§635-14 Reference. In matters within the jurisdiction of circuit courts as set forth in sections 603-21.6 and 603-21.7, and in civil actions not within such jurisdiction if so provided by statute or rule of court, a reference to a master may be ordered. CC 1859, §§1137, 1138; am L 1909, c 23, §2 and c 117, §1; am L 1913, c 72, §1; RL 1925, §§2369, 2370; RL 1935, §§4101, 4102; RL 1945, §§10106, 10107; RL 1955, §§231-6, 231-7; HRS §635-14; am L 1972, c 89, §2B(d)
Case Notes
Provision for decision in writing, effect of Hawaii Rules of Civil Procedure. 42 H. 169 (1957).
Demand for jury trial, waiver. 44 H. 290, 353 P.2d 998 (1960); 45 H. 232, 243, 364 P.2d 646 (1961).
Cases prior to adoption of the Hawaii Rules of Civil Procedure.
Trial is by court and decision is by court. 7 H. 333 (1888).
Jury waived case heard in term; judgment may be rendered in vacation. 10 H. 327 (1896).
Jurors are not officers of the government. 11 H. 571, 577 (1898).
Decision not being in writing is voidable. 11 H. 705 (1899); 20 H. 613 (1911); 22 H. 353, 356 (1914).
Waiver in civil cases, by action, conduct or words. 15 H. 59 (1903).
Judgment incorporating findings signed by judge as well as clerk sufficient. 16 H. 799 (1905); 20 H. 516 (1911).
Decision need not contain special findings of fact. 18 H. 81 (1906); 18 H. 427 (1907).
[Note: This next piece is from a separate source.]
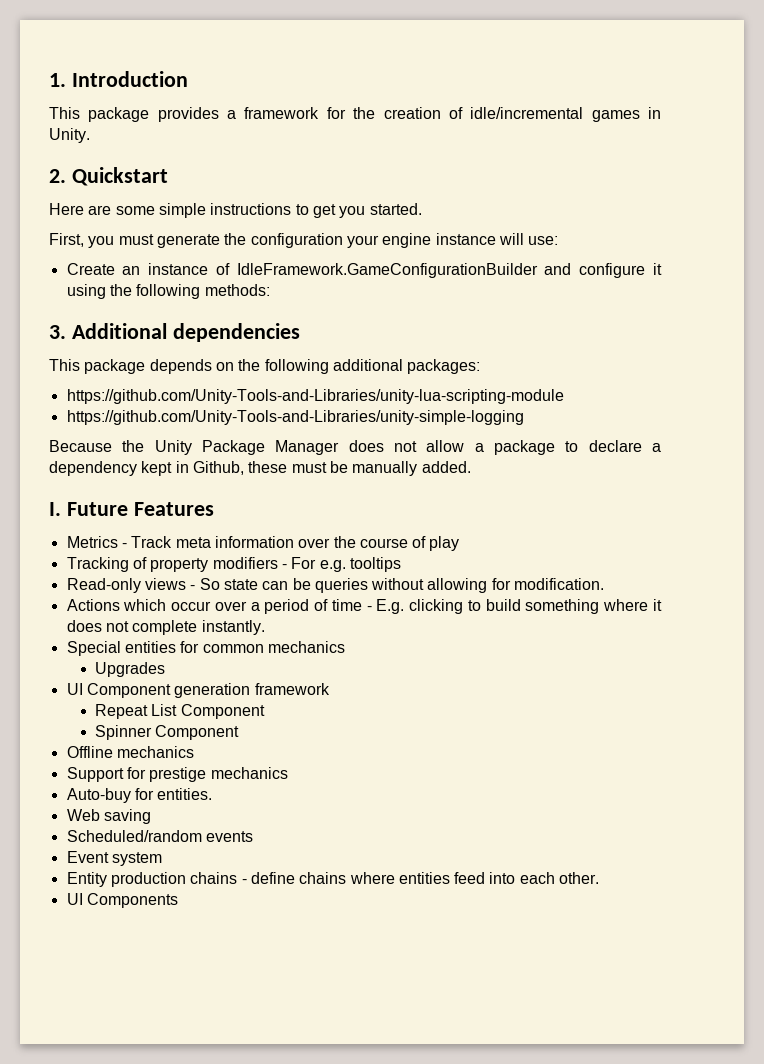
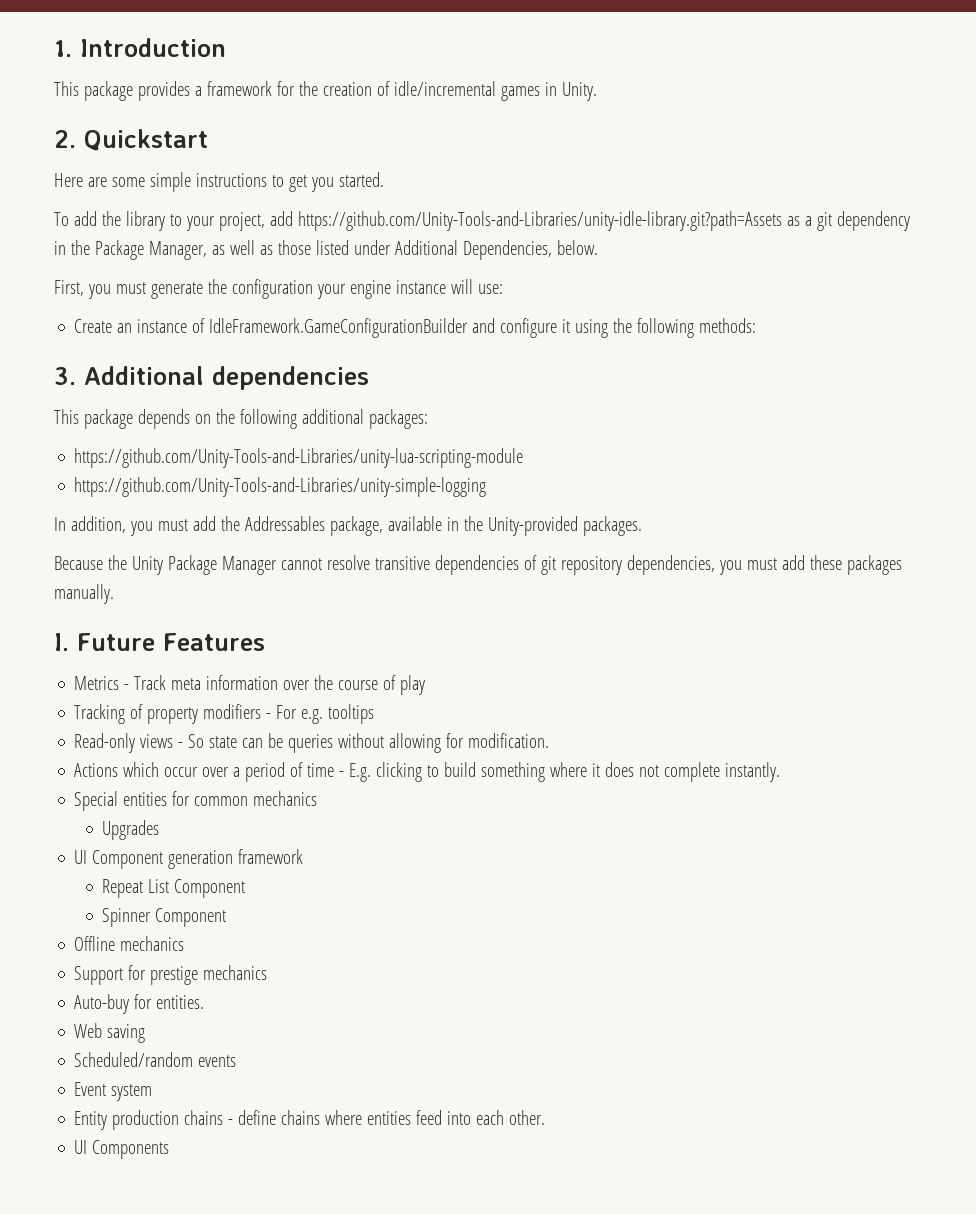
+ To add the library to your project, add https://github.com/Unity-Tools-and-Libraries/unity-idle-library.git?path=Assets as a git dependency in the Package Manager, as well as those listed under Additional Dependencies, below.
+ In addition, you must add the Addressables package, available in the Unity-provided packages.
- Because the Unity Package Manager does not allow a package to declare a dependency kept in Github, these must be manually added.
+ Because the Unity Package Manager cannot resolve transitive dependencies of git repository dependencies, you must add these packages manually.

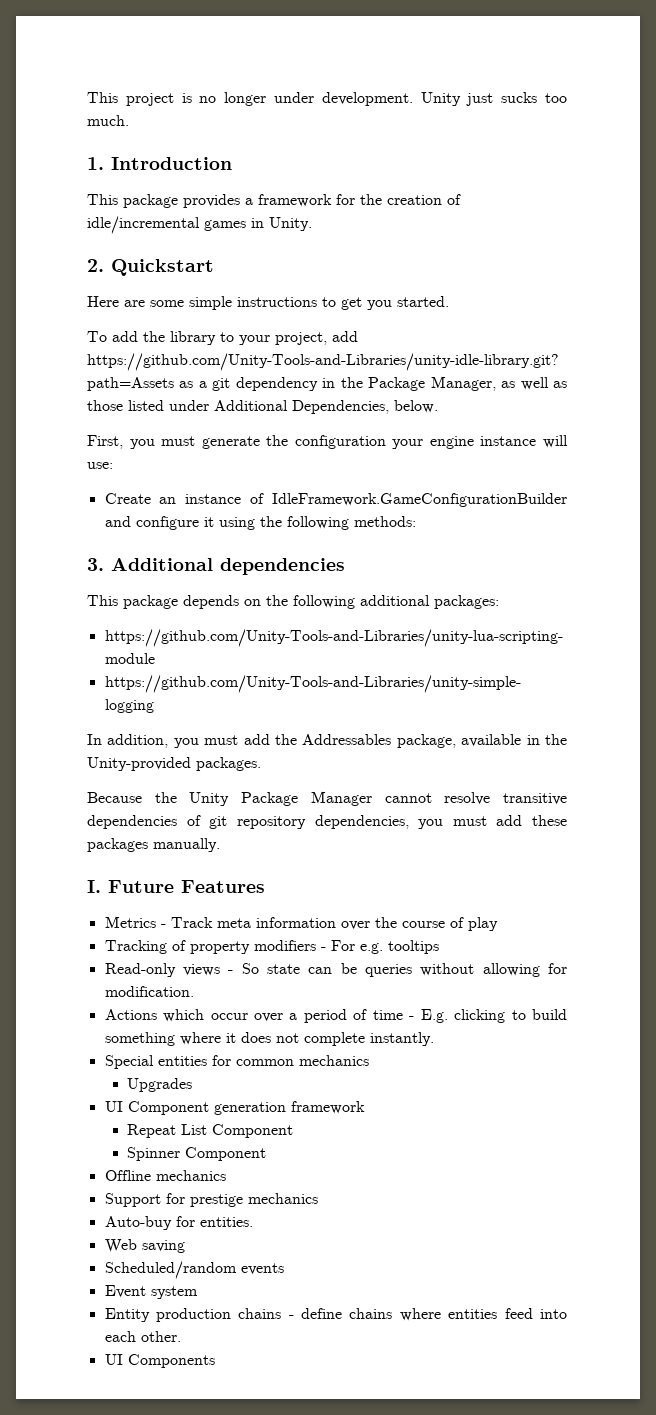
+ This project is no longer under development. Unity just sucks too much.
As to weight of formal compliance. 19 H. 421 (1909).
Decision must give reasons. 20 H. 192 (1910); 33 H. 416 (1935); 34 H. 679 (1938).
Failure to state reasons for decision is reversible error. 20 H. 192 (1910); 23 H. 761 (1917); 26 H. 178 (1921).
Revised decision. 20 H. 648 (1911).
Sufficiency of exception to decision. 21 H. 258 (1912).
Decision in writing not required when defendant confesses judgment. 21 H. 311 (1912).
In jury waived case court may reconsider and set aside its decision. 21 H. 551 (1913).
Proper exception. 22 H. 507, 509 (1915).
Exceptions to the oral decision and to the overruling of a motion for a new trial before the written decision was filed, present nothing for the consideration of the appellate court. 22 H. 673, 680 (1915).
Trial court should liberally comply with this statute. 24 H. 1, 5 (1917).
Prayer for process is not a demand for a jury. Filing of a demand by either party fixes the status of the case as a jury case which cannot be changed except by agreement of the parties; demand filed before case is at issue is not premature. 24 H. 777, 781 (1919); 25 H. 378 (1920).
Ruling denying defendant's motion for nonsuit at close of plaintiff's evidence in rebuttal will not be disturbed if evidence would have justified submitting questions of fact to a jury. 25 H. 470, 476 (1920).
The decision is equivalent to the verdict of a jury and will not be disturbed if there is evidence to support it. 25 H. 483, 489 (1920); 29 H. 250 (1926).
The court's "reasons" may be by adoption or confirmation of findings appealed from. 26 H. 785 (1923).
"Reasons" defined. 27 H. 20 (1923); 29 H. 548 (1927); 41 H. 191 (1955).
Binding effect upon appellate court of "reasons" assigned. 27 H. 544, 553 (1923).
The court's reasons are referable to material and not immaterial issues. 27 H. 544 (1923).
Suit in equity: Although a civil suit, right to a jury trial is not conferred on parties. 29 H. 73, 77 (1926).
This section not applicable to probate judge at chambers. 29 H. 73 (1926).
Stipulation in bond not amounted to waiver. 32 H. 109, 175 (1931).
Account stated. 32 H. 270, 275 (1932).
Exceptions to oral decision ineffective and present nothing for appellate consideration. 39 H. 93 (1951).
Waiver of jury trial. 41 H. 231 (1955).